Only the lines with the string "code" are needed; return each of them from the entries below.

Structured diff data
▬▬▬▬▬▬▬▬▬▬
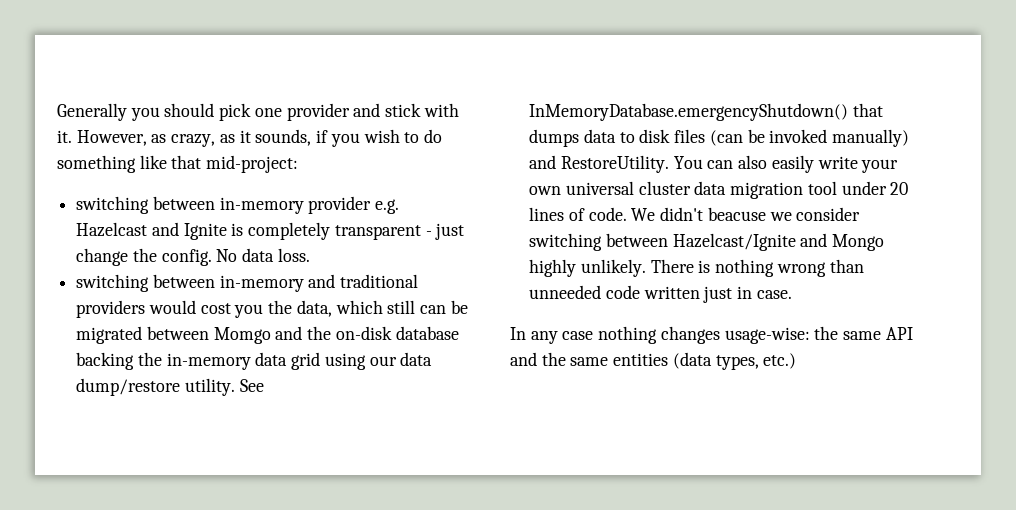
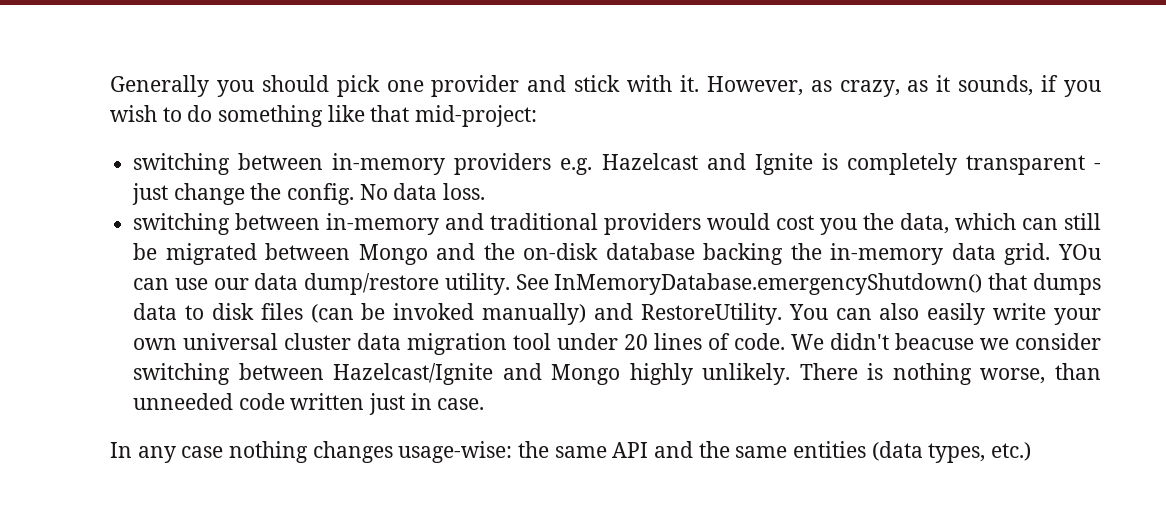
- switching between in-memory provider e.g. Hazelcast and Ignite is completely transparent - just change the config.
+ switching between in-memory providers e.g. Hazelcast and Ignite is completely transparent - just change the config.
- switching between in-memory and traditional providers would cost you the data, which still can be migrated between Momgo and the on-disk database backing the in-memory data grid using our data dump/restore utility.
+ switching between in-memory and traditional providers would cost you the data, which can still be migrated between Mongo and the on-disk database backing the in-memory data grid. YOu can use our data dump/restore utility.
- There is nothing wrong than unneeded code written just in case.
+ There is nothing worse, than unneeded code written just in case.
▬▬▬▬▬▬▬▬▬▬
Response below.
- There is nothing wrong than unneeded code written just in case.
+ There is nothing worse, than unneeded code written just in case.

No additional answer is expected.